そんな俺に気付いたのか頼伴はこちらを不思議そうに見てきた。
「どうしたのかな信秀よ。この姉妹を持つこの俺が羨ましいか?」
「(殿、やはりこいつは切ります)」
「(だから早まるな!しばらく待て!)いえ、何でもありません」
「そうですか。それにしてもそなたが率いてきた兵は少なすぎますな。私に協力したいというからには千は連れて来るべきだったな」
別にあんたに協力するわけではない。信繫に協力しているのだがあえて言わない。ここで敵対する意味がないからな。それにしても良頼は何を考えてこんなやつを嫡男にしたのか分からないな。信繫の方が当主としての力量は高そうなのにな。まあ、他家の事に首を突っ込むつもりはない。むしろ何もなければ簡単に吸収できたから問題はないな。
「まあ、期待はしないが俺のために働くように」
頼伴は終始この態度で俺は中からあふれ出そうになる怒りと青筋を立てて刀を抜こうとする家臣を抑えることで終わるのであった。

















「信繫が頼伴についただと!?貴様は何をやっていたんだ!」
熱田城で信繫合流の報を受けた良宗はあまりの事に報告した家臣を怒鳴りつけた。
「で、ですが我々も信繫が合流するとは思わなかったのです…」
「そのくらい予測しろ!」
理不尽な良宗の言葉に家臣はただ謝り続けるしか出来ずその間良宗は怒鳴り続けた。
やがて落ち着いてきたのか息を荒げながらも上座に座り直した。
「…で?報告は以上か?ならさっさと出ていけ!貴様の顔など見たくない!」
「そ、それが。もう一つ報告が…」
「…なんだ?」
「百名ほどではありますが黄の生地の織田木瓜の旗があったという報告が…」
「なっ!?」
良宗はあまりの出来事に思わず立ち上がってしまう。織田木瓜は織田家が主に使う旗であり黄色の旗を使っているのは織田弾正家のみであった。つまり織田弾正家の兵が合流しているという事である。

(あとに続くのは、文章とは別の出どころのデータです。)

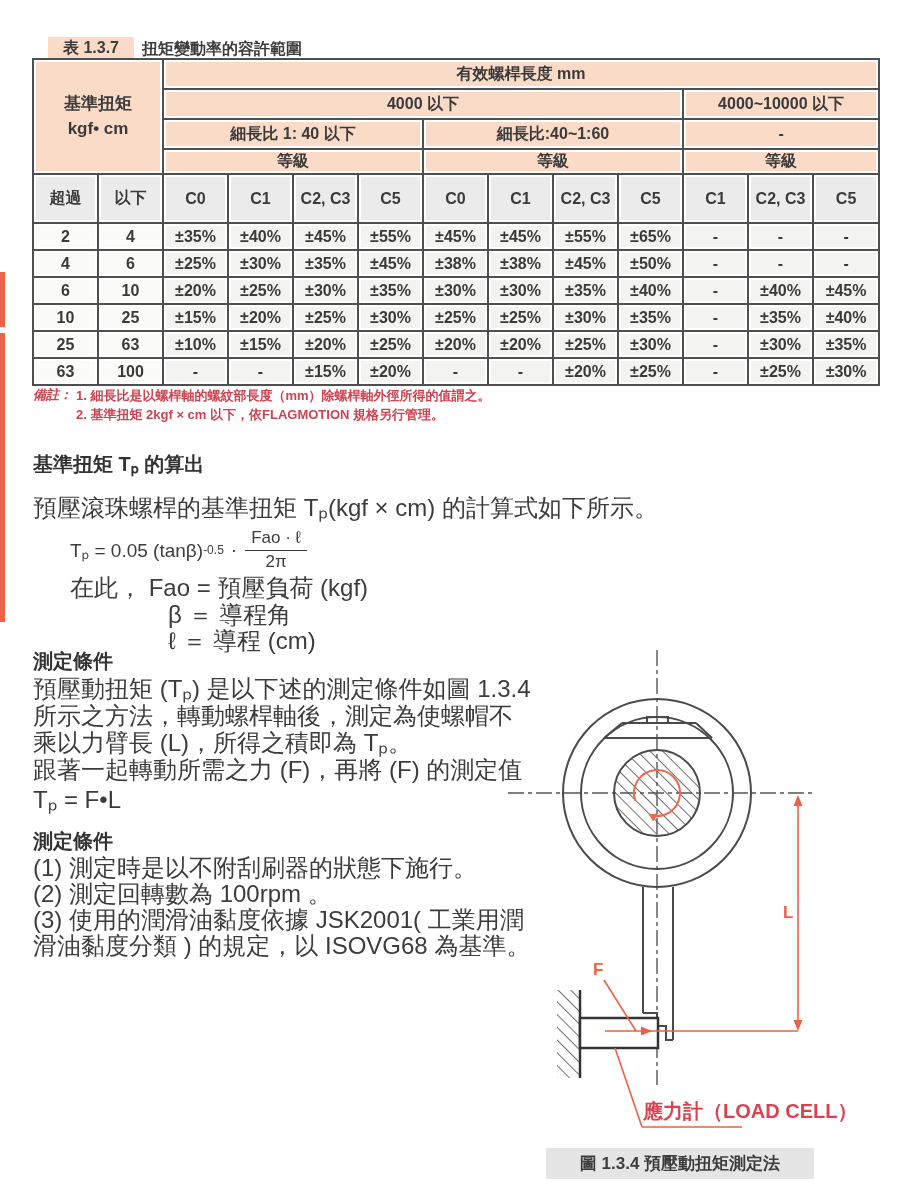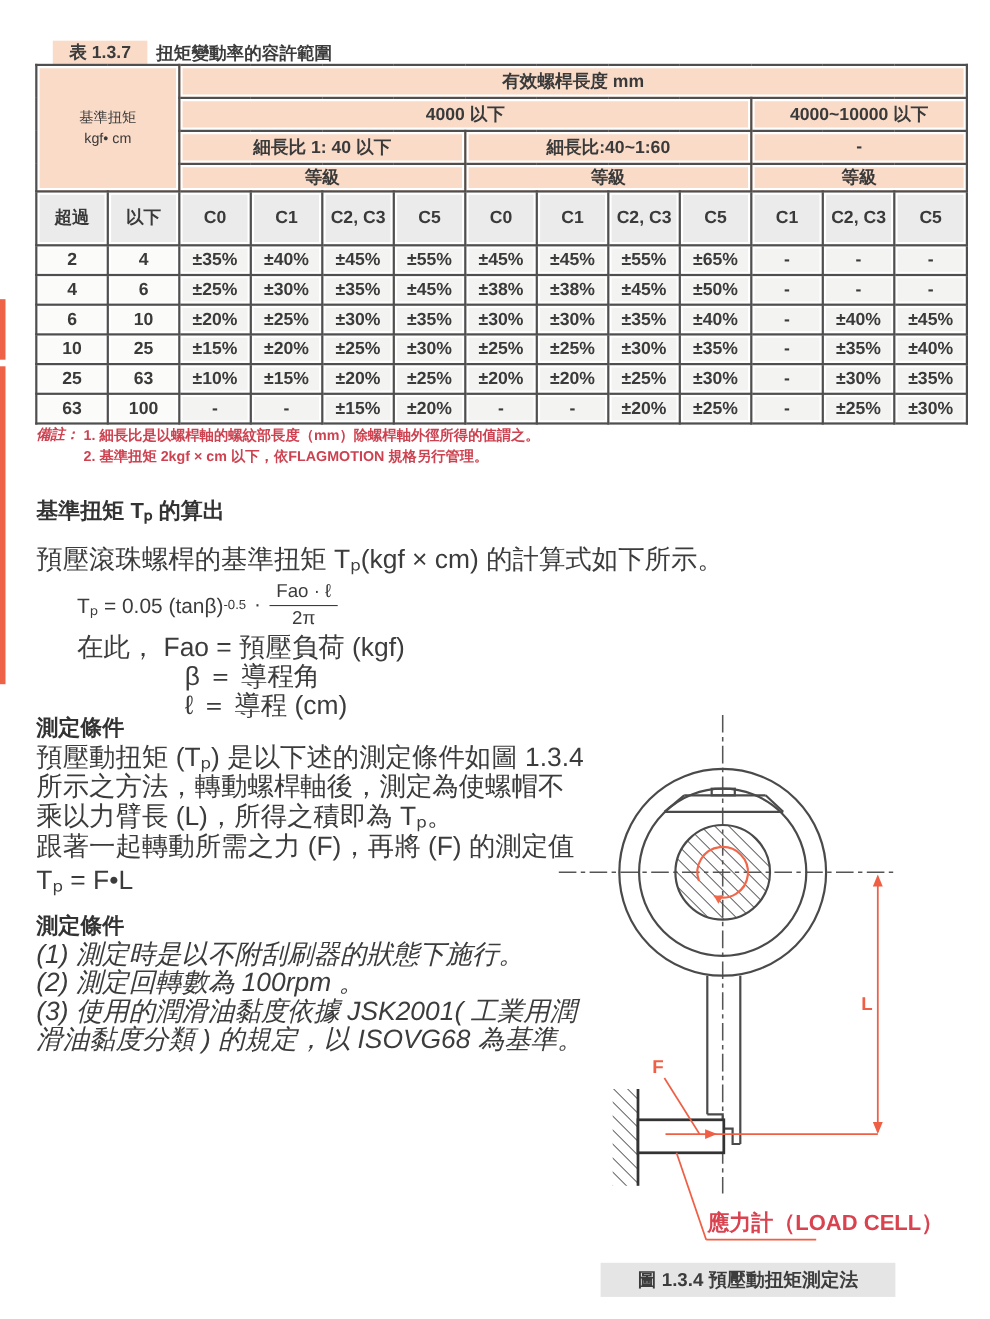"基準扭矩" table.tq td.corner { font-size: 13px -> 17px; font-weight: normal -> bold }
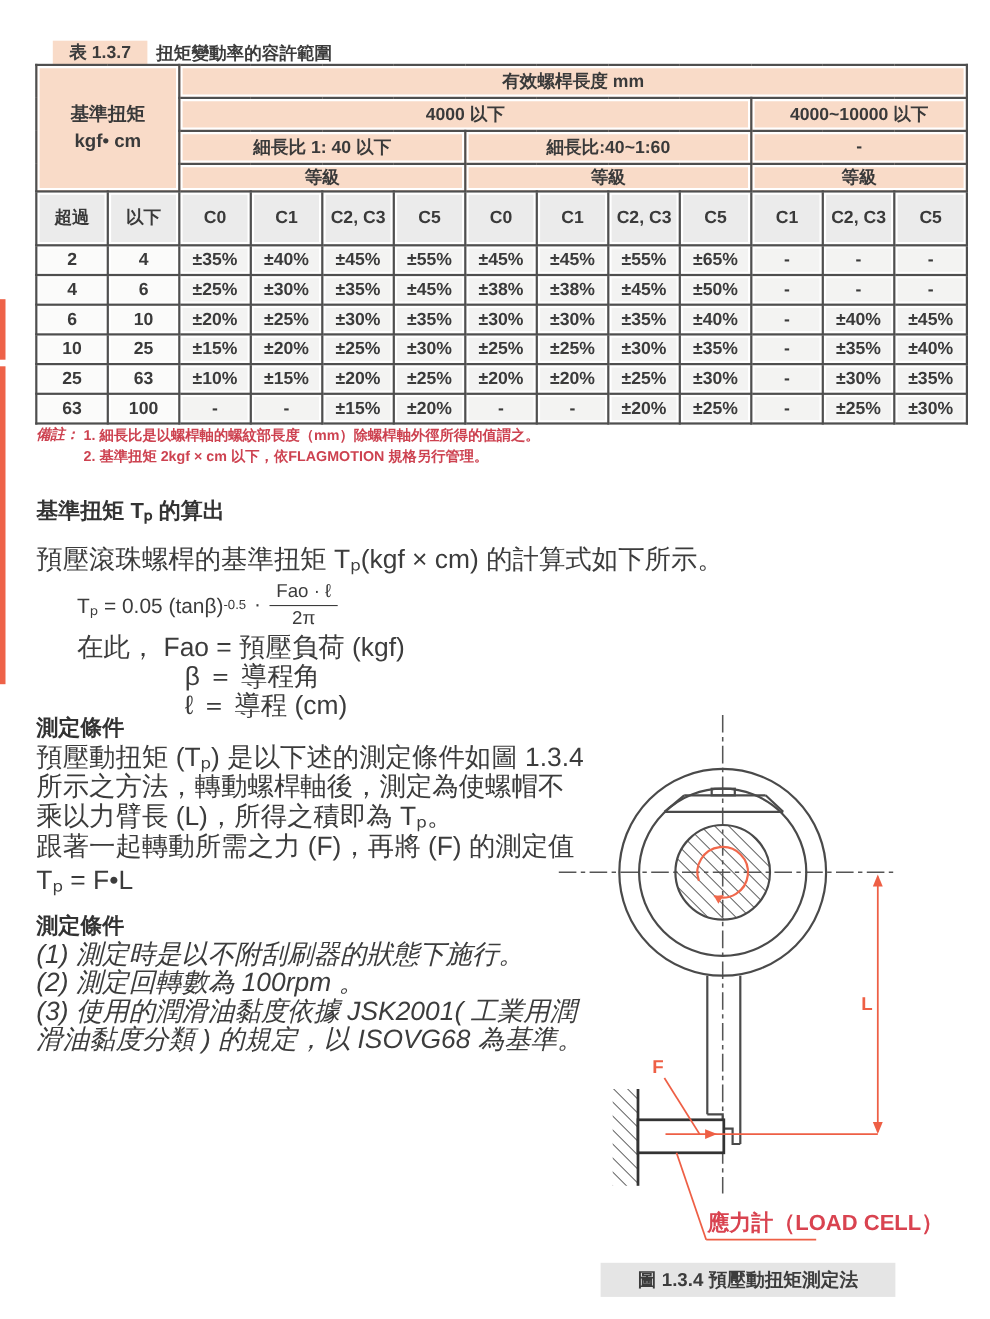"(1) 測定時是以不附刮刷器的狀態下施行。" div.para { font-style: italic -> none }
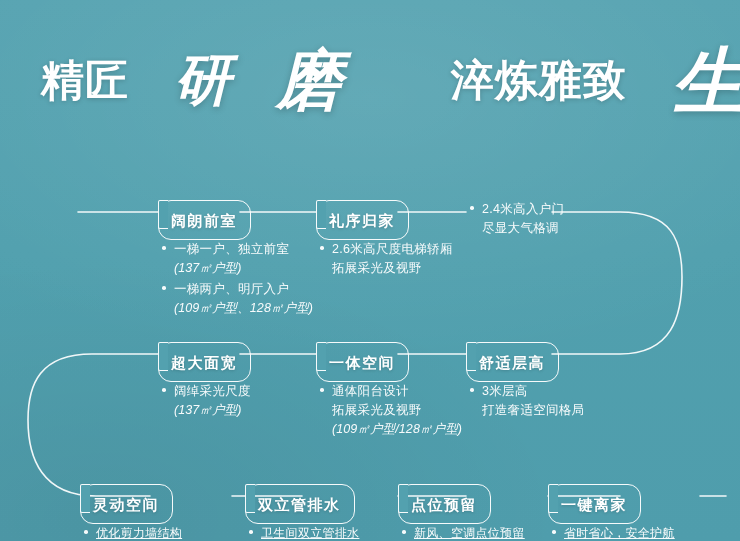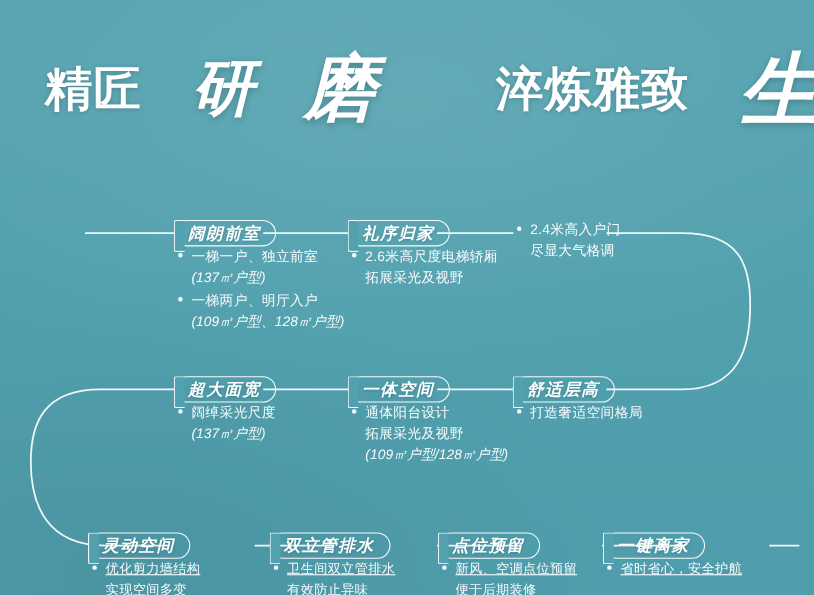"阔朗前室" .chip { font-style: italic -> none; height: 24px -> 40px }
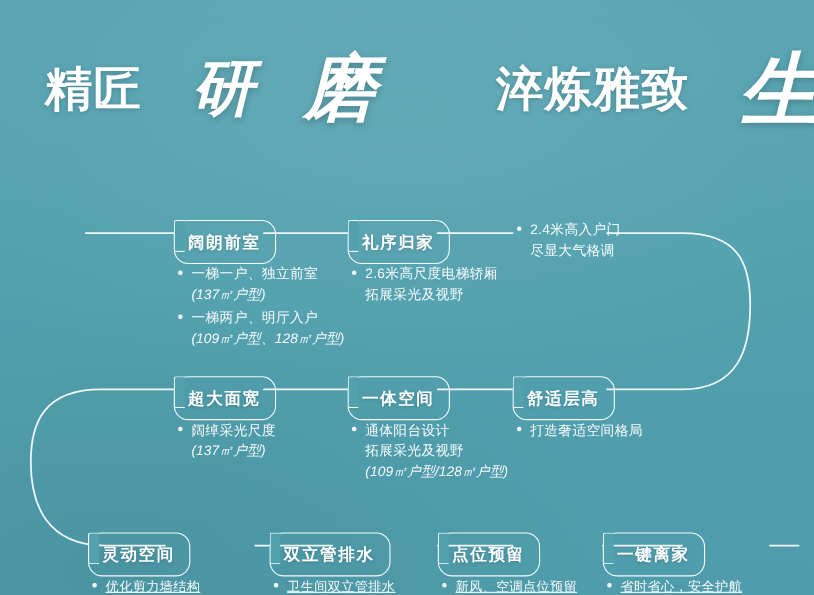"3米层高" span.l1 { html: none -> <span>3米层高</span> }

「よ、頼伴の奴我々の問題に他家を突っ込ませるのか!今すぐ攻め落とすぞ!兵を出せ!」
「し、しかし信秀が味方に付いているとなると西から敵兵が来る可能性が…」
「それよりも先に粉砕してくれる!急げ!」
「は、ははっ!」
こうして良宗は出兵を決意し自分に賛同する者全て、総勢千五百の兵を率いて頼伴の籠る古渡城へと兵を進めるのであった。